Sama receptura to raczej nic skomplikowanego. Klasycznie składa się z dwóch części: pierwszej związanej z doborem składników i drugiej dotyczącej sposobu ich użycia (temperatury zacierania ziarna i czasy chmielenia).

Jeśli chcesz przygotować własną recepturę najpierw musisz wymyślić sobie co chcesz uwarzyć. Wiadomo innych składników używa się do pilsa, innych do IPA, a jeszcze innych do angielskiego bittera. Poczytaj przewodniki po stylach i zastanów się na co masz ochotę, a właściwie na co będziesz mieć ochotę za 2-3 miesiące (bo pamiętaj, że piwo domowe nie jest gotowe od razu).

Już wiesz co chcesz zrobić? Bierzesz kartkę, długopis i…

Młody piwowarze, wstrzymaj konie!

Mam browar, jestem piwowarem, jestem zajebisty – tak na progu swojej kariery pomyślał niejeden piwowar domowy. Nic bardziej mylnego, jeżeli kupiłeś swój pierwszy garnek i nawet przeczytałeś ze dwa poradniki dotyczące warzenia, to jeszcze nie jesteś jeszcz „masterem”, no chyba, że masz niesamowite moce, albo fach wyssany z mlekiem matki…

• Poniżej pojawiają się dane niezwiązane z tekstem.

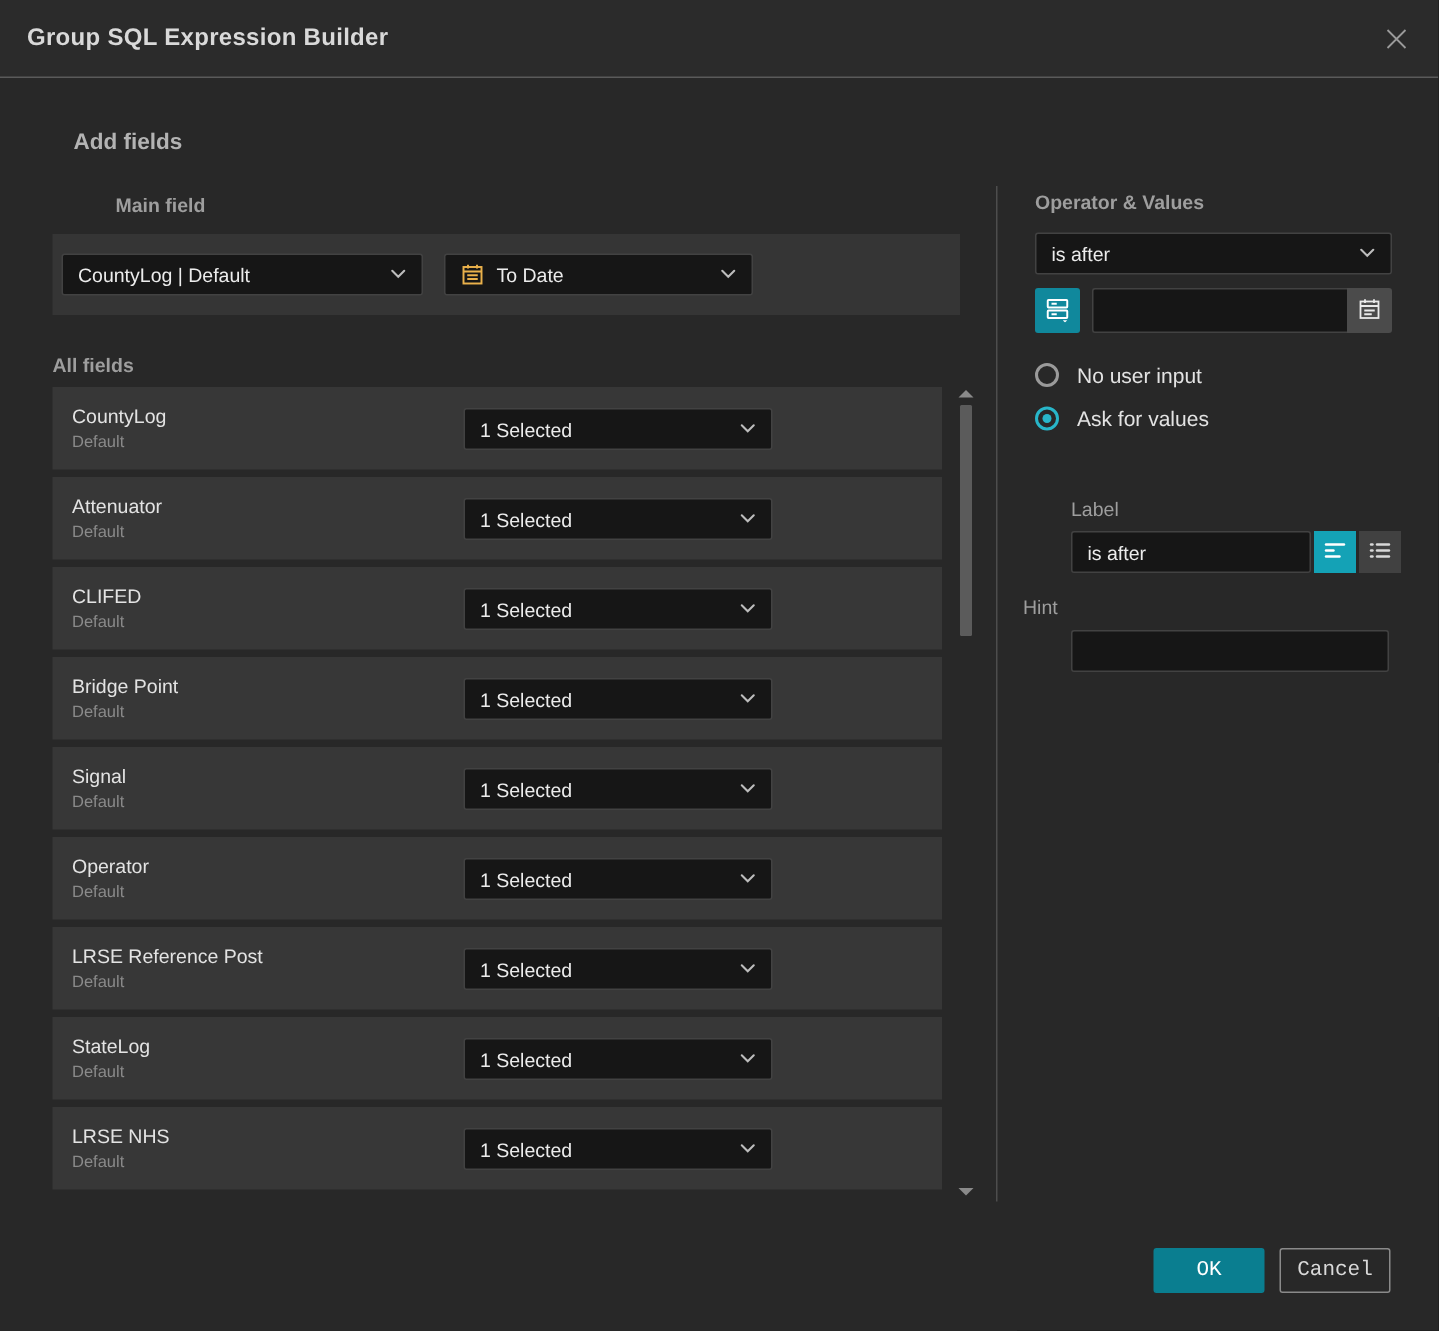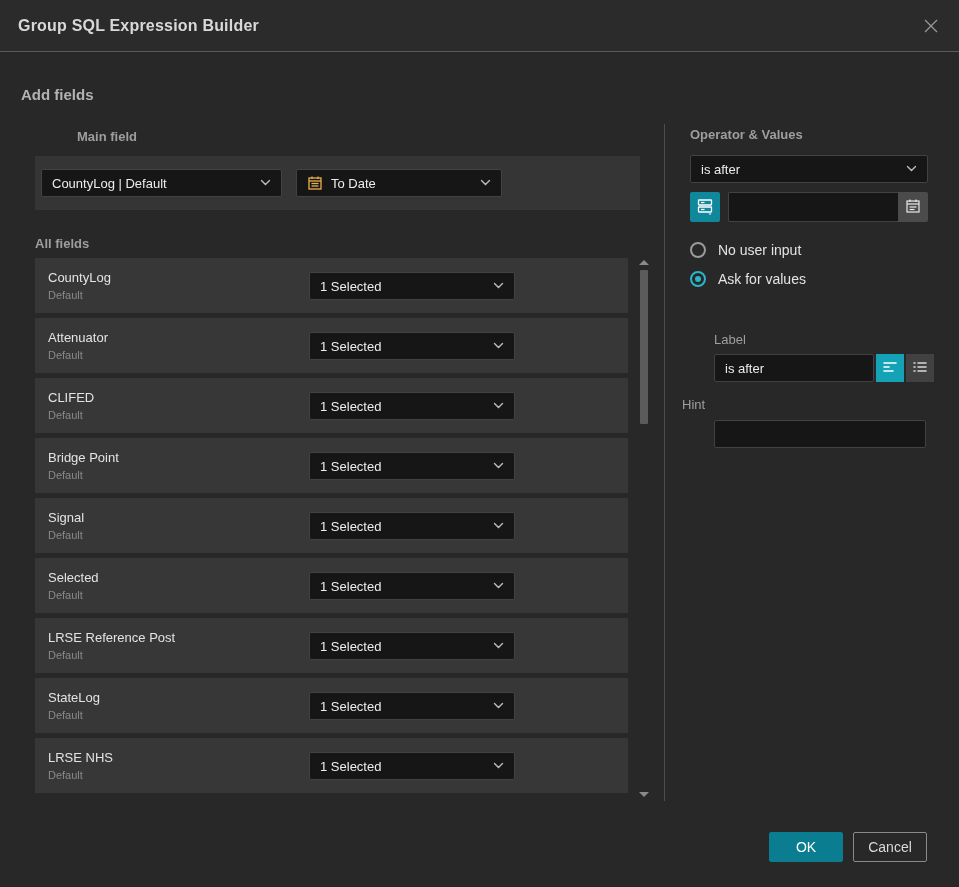"Add fields" .h-addfields { left: 21px -> 49px }
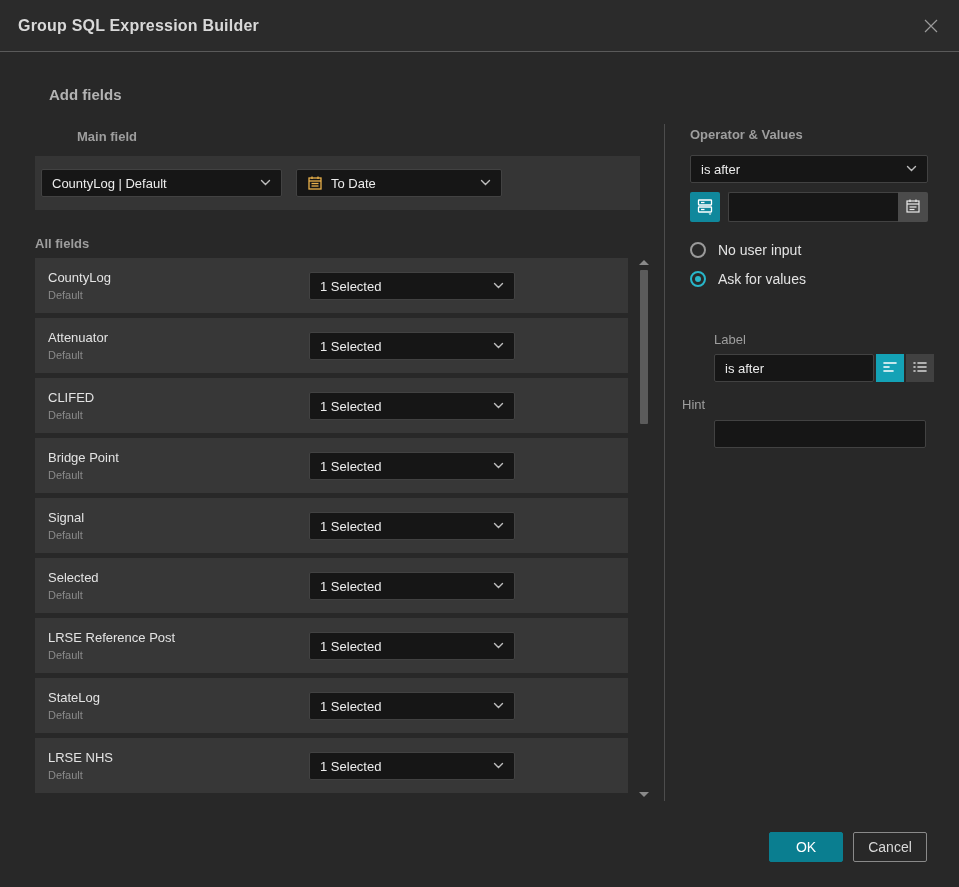"Selected" div.fname { text: Selected -> Operator }
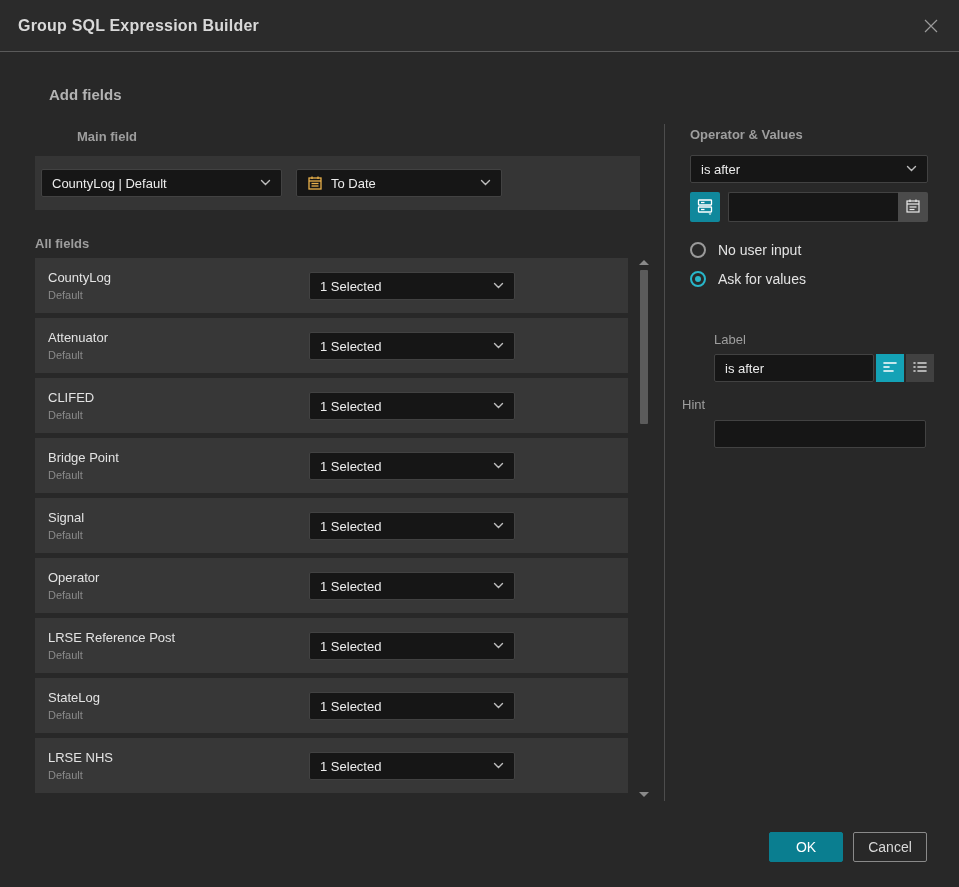"OK" .btn { font-family: Liberation Sans, sans-serif -> Liberation Mono, monospace }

Pierwsze warzenie to nie jest dobry czas na eksperymentowanie z własną recepturą. Ja wiem, że to strasznie korci, ale przy pierwszym warzeniu będziesz miał i tak sporo roboty. Termometr, zapychające się sito filtracyjne, próba jodowa, wydajność zacierania, chmieliny wyłażące spod pokrywy – jest trochę rzeczy do ogarnięcia. Z każdą kolejną warką robi się już to wszystko co raz bardziej automatycznie, dlatego wtedy można pozwolić sobie na eksperymentowanie, ale dopiero wtedy gdy opanujesz sam proces!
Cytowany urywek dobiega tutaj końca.